# Task requirements
Only the lines from the first line of the data through the line containing "doel van de vereniging." belong in the answer, transcribed exactly; pictures do not.

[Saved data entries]
# # # # #

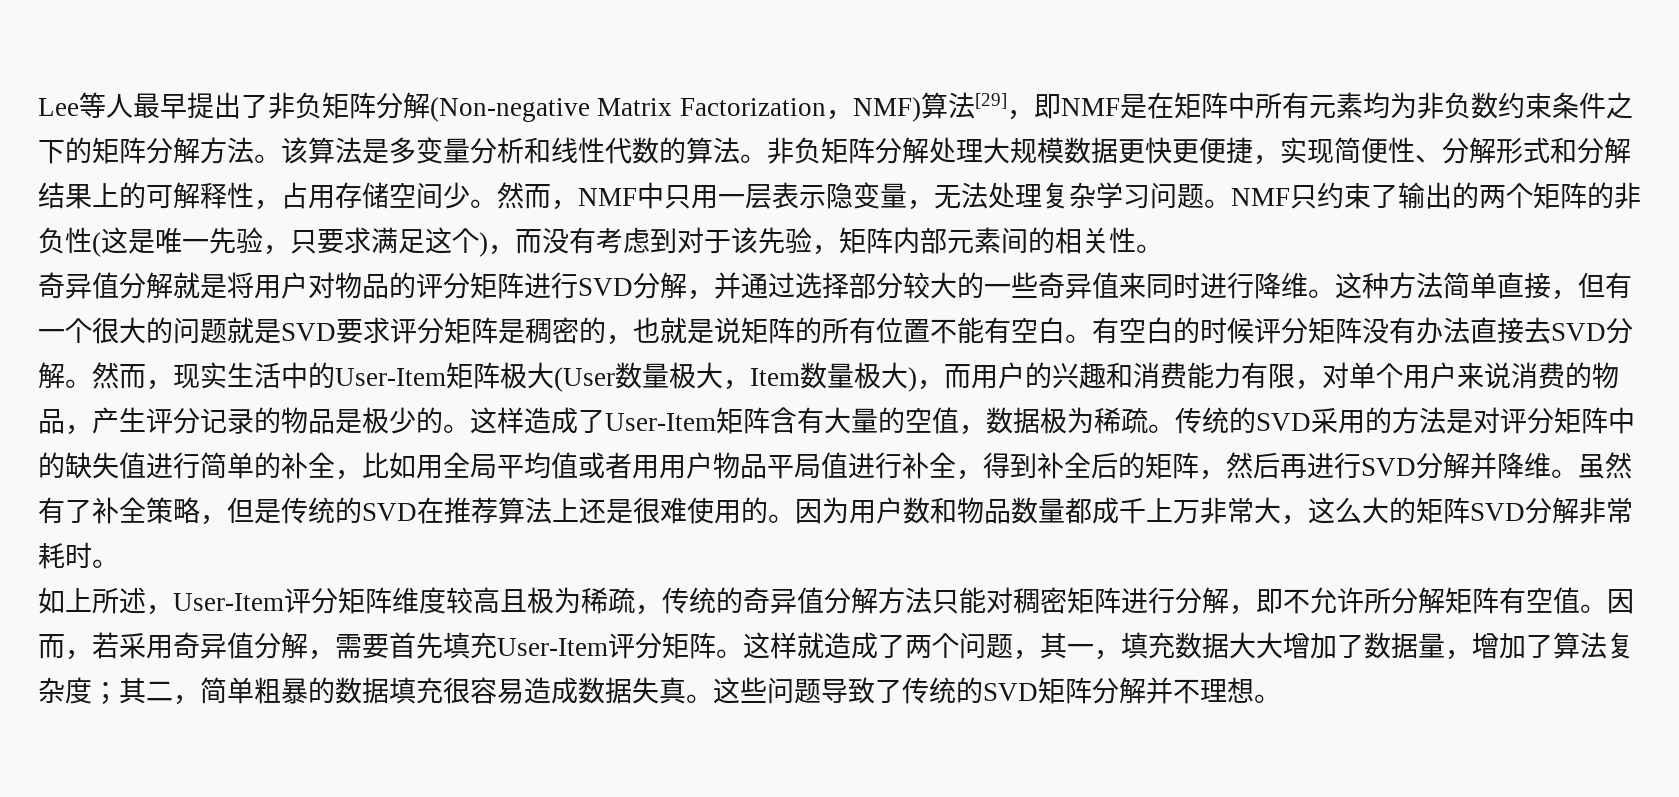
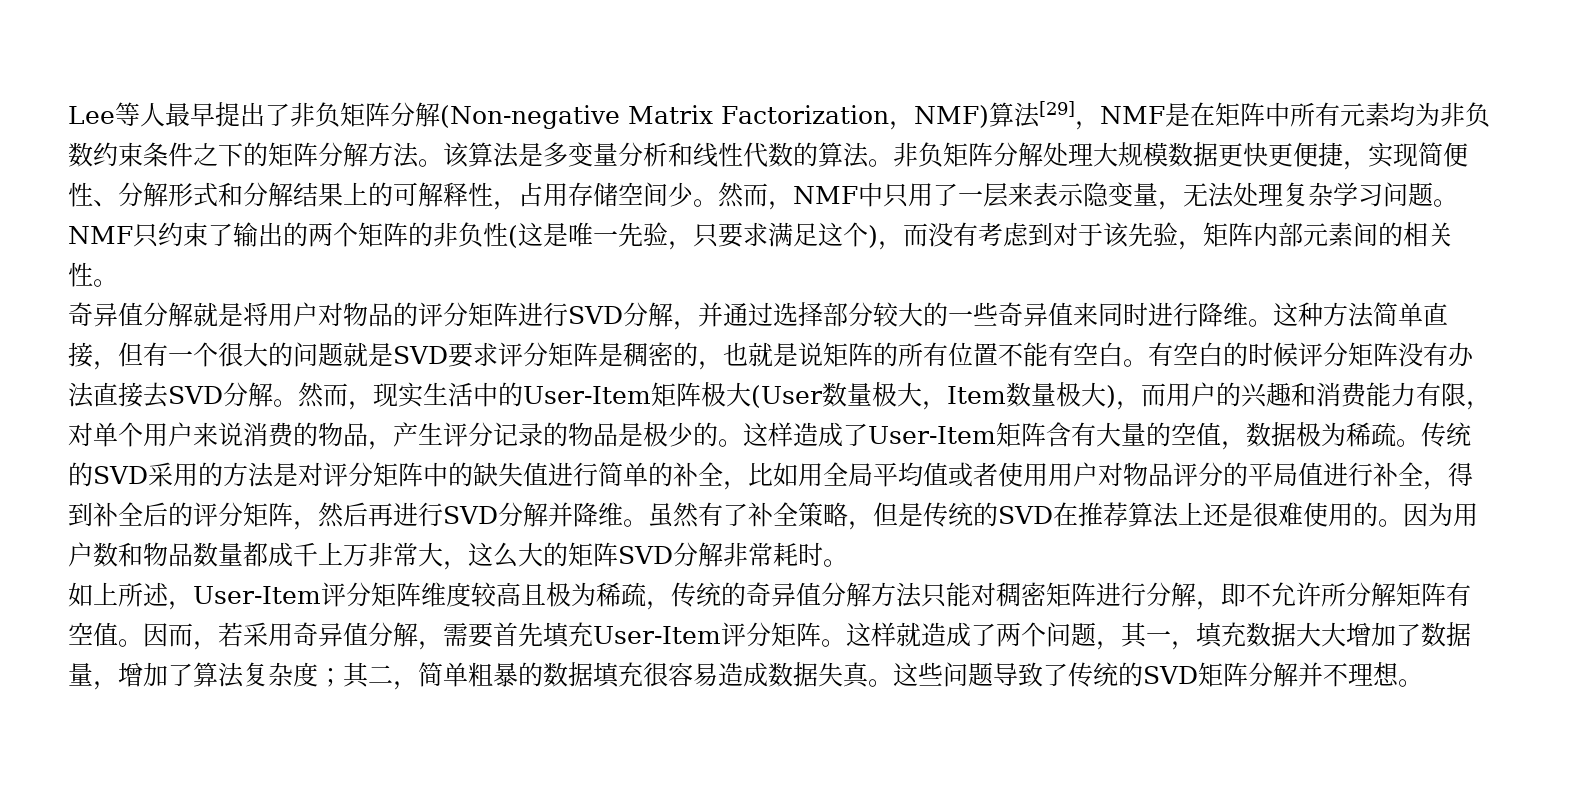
- Lee等人最早提出了非负矩阵分解(Non-negative Matrix Factorization，NMF)算法[29]，即NMF是在矩阵中所有元素均为非负数约束条件之下的矩阵分解方法。
+ Lee等人最早提出了非负矩阵分解(Non-negative Matrix Factorization，NMF)算法[29]，NMF是在矩阵中所有元素均为非负数约束条件之下的矩阵分解方法。
- 然而，NMF中只用一层表示隐变量，无法处理复杂学习问题。
+ 然而，NMF中只用了一层来表示隐变量，无法处理复杂学习问题。
- 传统的SVD采用的方法是对评分矩阵中的缺失值进行简单的补全，比如用全局平均值或者用用户物品平局值进行补全，得到补全后的矩阵，然后再进行SVD分解并降维。
+ 传统的SVD采用的方法是对评分矩阵中的缺失值进行简单的补全，比如用全局平均值或者使用用户对物品评分的平局值进行补全，得到补全后的评分矩阵，然后再进行SVD分解并降维。

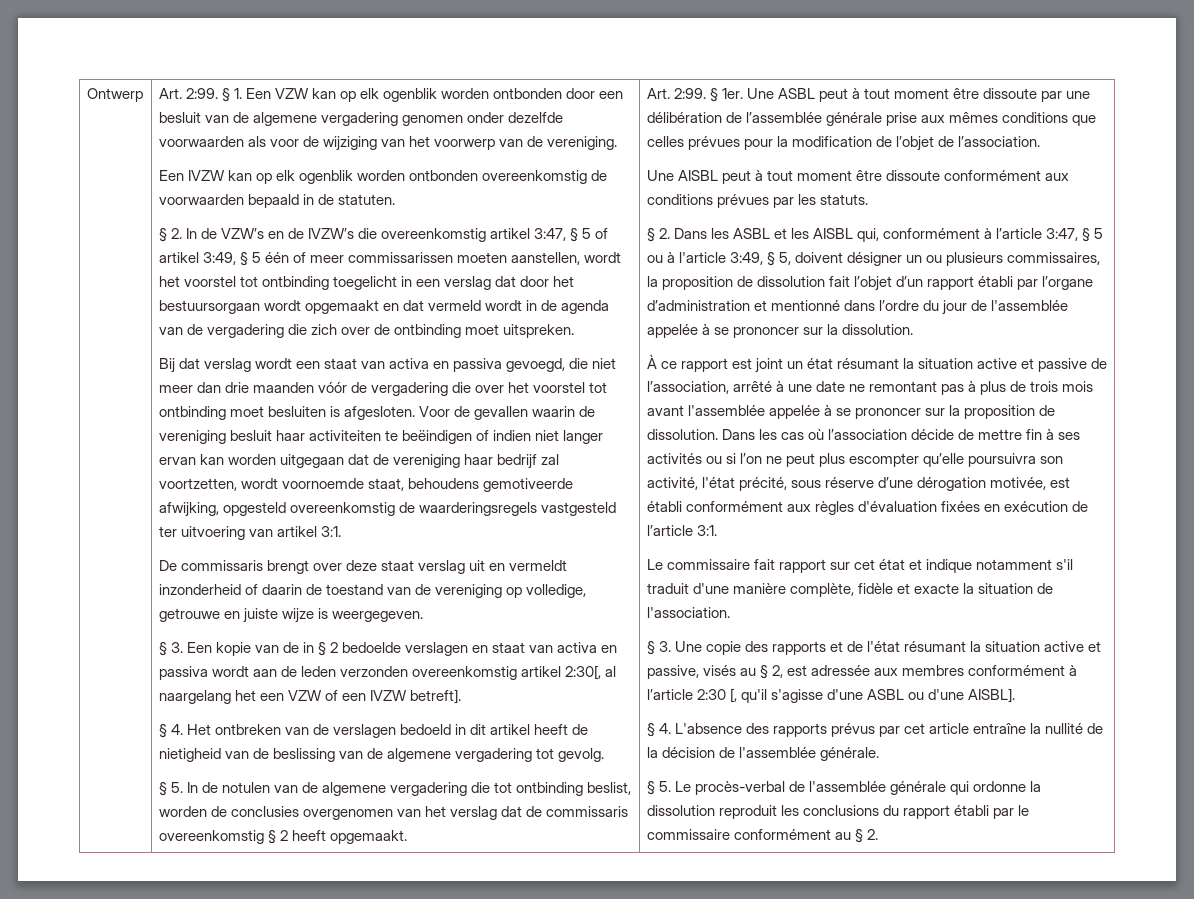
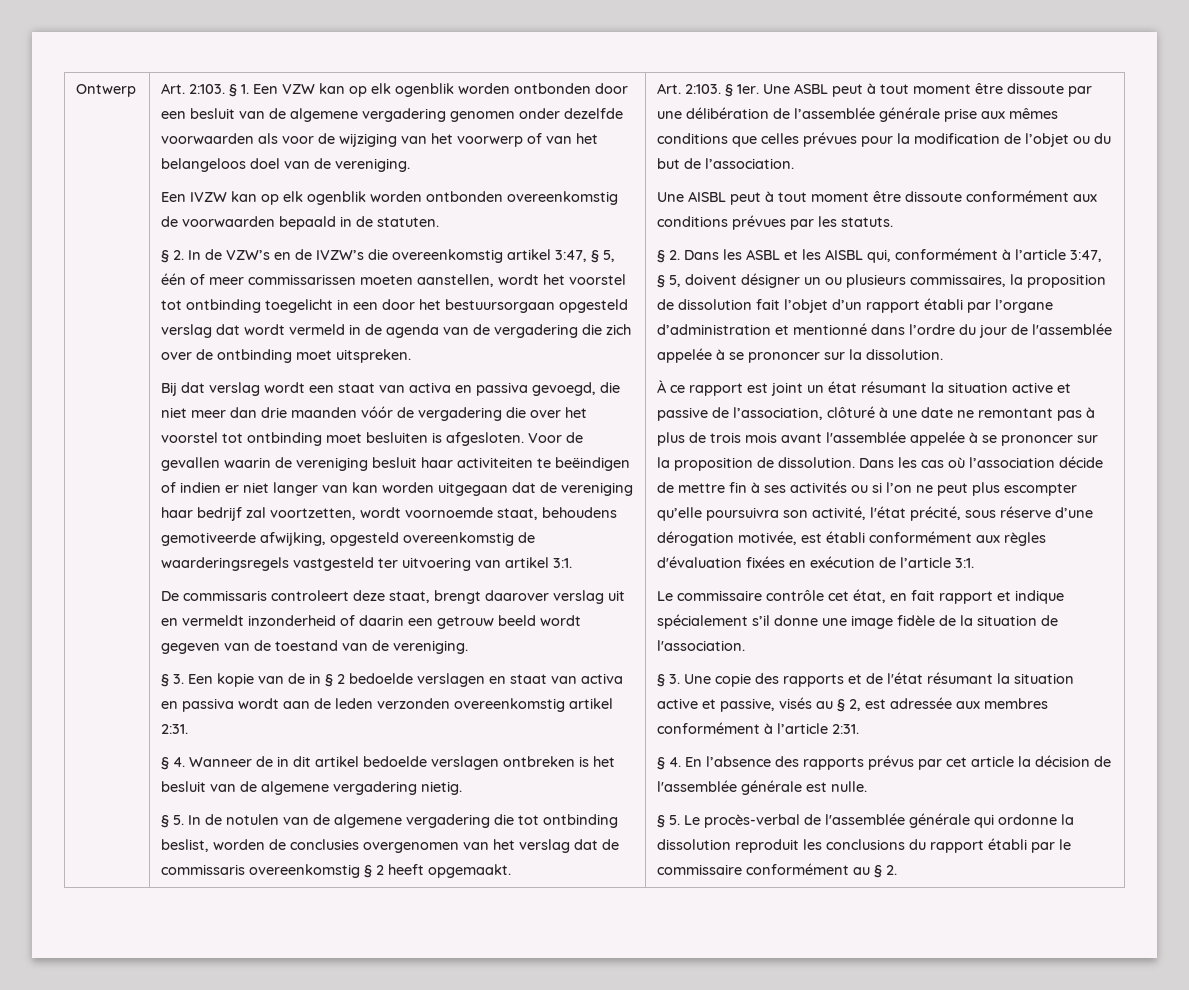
- Ontwerp | Art. 2:99.
+ Ontwerp | Art. 2:103.
- § 1. Een VZW kan op elk ogenblik worden ontbonden door een besluit van de algemene vergadering genomen onder dezelfde voorwaarden als voor de wijziging van het voorwerp van de vereniging.
+ § 1. Een VZW kan op elk ogenblik worden ontbonden door een besluit van de algemene vergadering genomen onder dezelfde voorwaarden als voor de wijziging van het voorwerp of van het belangeloos doel van de vereniging.
- § 2. In de VZW’s en de IVZW’s die overeenkomstig artikel 3:47, § 5 of artikel 3:49, § 5 één of meer commissarissen moeten aanstellen, wordt het voorstel tot ontbinding toegelicht in een verslag dat door het bestuursorgaan wordt opgemaakt en dat vermeld wordt in de agenda van de vergadering die zich over de ontbinding moet uitspreken.
+ § 2. In de VZW’s en de IVZW’s die overeenkomstig artikel 3:47, § 5, één of meer commissarissen moeten aanstellen, wordt het voorstel tot ontbinding toegelicht in een door het bestuursorgaan opgesteld verslag dat wordt vermeld in de agenda van de vergadering die zich over de ontbinding moet uitspreken.
- Voor de gevallen waarin de vereniging besluit haar activiteiten te beëindigen of indien niet langer ervan kan worden uitgegaan dat de vereniging haar bedrijf zal voortzetten, wordt voornoemde staat, behoudens gemotiveerde afwijking, opgesteld overeenkomstig de waarderingsregels vastgesteld ter uitvoering van artikel 3:1.
+ Voor de gevallen waarin de vereniging besluit haar activiteiten te beëindigen of indien er niet langer van kan worden uitgegaan dat de vereniging haar bedrijf zal voortzetten, wordt voornoemde staat, behoudens gemotiveerde afwijking, opgesteld overeenkomstig de waarderingsregels vastgesteld ter uitvoering van artikel 3:1.
- De commissaris brengt over deze staat verslag uit en vermeldt inzonderheid of daarin de toestand van de vereniging op volledige, getrouwe en juiste wijze is weergegeven.
+ De commissaris controleert deze staat, brengt daarover verslag uit en vermeldt inzonderheid of daarin een getrouw beeld wordt gegeven van de toestand van de vereniging.
- § 3. Een kopie van de in § 2 bedoelde verslagen en staat van activa en passiva wordt aan de leden verzonden overeenkomstig artikel 2:30[, al naargelang het een VZW of een IVZW betreft].
- § 4. Het ontbreken van de verslagen bedoeld in dit artikel heeft de nietigheid van de beslissing van de algemene vergadering tot gevolg.
+ § 3. Een kopie van de in § 2 bedoelde verslagen en staat van activa en passiva wordt aan de leden verzonden overeenkomstig artikel 2:31.
+ § 4. Wanneer de in dit artikel bedoelde verslagen ontbreken is het besluit van de algemene vergadering nietig.
- § 5. In de notulen van de algemene vergadering die tot ontbinding beslist, worden de conclusies overgenomen van het verslag dat de commissaris overeenkomstig § 2 heeft opgemaakt. | Art. 2:99.
+ § 5. In de notulen van de algemene vergadering die tot ontbinding beslist, worden de conclusies overgenomen van het verslag dat de commissaris overeenkomstig § 2 heeft opgemaakt. | Art. 2:103.
- Une ASBL peut à tout moment être dissoute par une délibération de l’assemblée générale prise aux mêmes conditions que celles prévues pour la modification de l’objet de l’association.
+ Une ASBL peut à tout moment être dissoute par une délibération de l’assemblée générale prise aux mêmes conditions que celles prévues pour la modification de l’objet ou du but de l’association.
- § 2. Dans les ASBL et les AISBL qui, conformément à l’article 3:47, § 5 ou à l'article 3:49, § 5, doivent désigner un ou plusieurs commissaires, la proposition de dissolution fait l’objet d’un rapport établi par l’organe d’administration et mentionné dans l’ordre du jour de l'assemblée appelée à se prononcer sur la dissolution.
+ § 2. Dans les ASBL et les AISBL qui, conformément à l’article 3:47, § 5, doivent désigner un ou plusieurs commissaires, la proposition de dissolution fait l’objet d’un rapport établi par l’organe d’administration et mentionné dans l’ordre du jour de l'assemblée appelée à se prononcer sur la dissolution.
- À ce rapport est joint un état résumant la situation active et passive de l’association, arrêté à une date ne remontant pas à plus de trois mois avant l'assemblée appelée à se prononcer sur la proposition de dissolution.
+ À ce rapport est joint un état résumant la situation active et passive de l’association, clôturé à une date ne remontant pas à plus de trois mois avant l'assemblée appelée à se prononcer sur la proposition de dissolution.
- Le commissaire fait rapport sur cet état et indique notamment s'il traduit d'une manière complète, fidèle et exacte la situation de l'association.
+ Le commissaire contrôle cet état, en fait rapport et indique spécialement s’il donne une image fidèle de la situation de l'association.
- § 3. Une copie des rapports et de l'état résumant la situation active et passive, visés au § 2, est adressée aux membres conformément à l’article 2:30 [, qu'il s'agisse d'une ASBL ou d'une AISBL].
- § 4. L'absence des rapports prévus par cet article entraîne la nullité de la décision de l'assemblée générale.
+ § 3. Une copie des rapports et de l'état résumant la situation active et passive, visés au § 2, est adressée aux membres conformément à l’article 2:31.
+ § 4. En l’absence des rapports prévus par cet article la décision de l'assemblée générale est nulle.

# # # # #

# Written answer
- Lee等人最早提出了非负矩阵分解(Non-negative Matrix Factorization，NMF)算法[29]，即NMF是在矩阵中所有元素均为非负数约束条件之下的矩阵分解方法。
+ Lee等人最早提出了非负矩阵分解(Non-negative Matrix Factorization，NMF)算法[29]，NMF是在矩阵中所有元素均为非负数约束条件之下的矩阵分解方法。
- 然而，NMF中只用一层表示隐变量，无法处理复杂学习问题。
+ 然而，NMF中只用了一层来表示隐变量，无法处理复杂学习问题。
- 传统的SVD采用的方法是对评分矩阵中的缺失值进行简单的补全，比如用全局平均值或者用用户物品平局值进行补全，得到补全后的矩阵，然后再进行SVD分解并降维。
+ 传统的SVD采用的方法是对评分矩阵中的缺失值进行简单的补全，比如用全局平均值或者使用用户对物品评分的平局值进行补全，得到补全后的评分矩阵，然后再进行SVD分解并降维。

- Ontwerp | Art. 2:99.
+ Ontwerp | Art. 2:103.
- § 1. Een VZW kan op elk ogenblik worden ontbonden door een besluit van de algemene vergadering genomen onder dezelfde voorwaarden als voor de wijziging van het voorwerp van de vereniging.
+ § 1. Een VZW kan op elk ogenblik worden ontbonden door een besluit van de algemene vergadering genomen onder dezelfde voorwaarden als voor de wijziging van het voorwerp of van het belangeloos doel van de vereniging.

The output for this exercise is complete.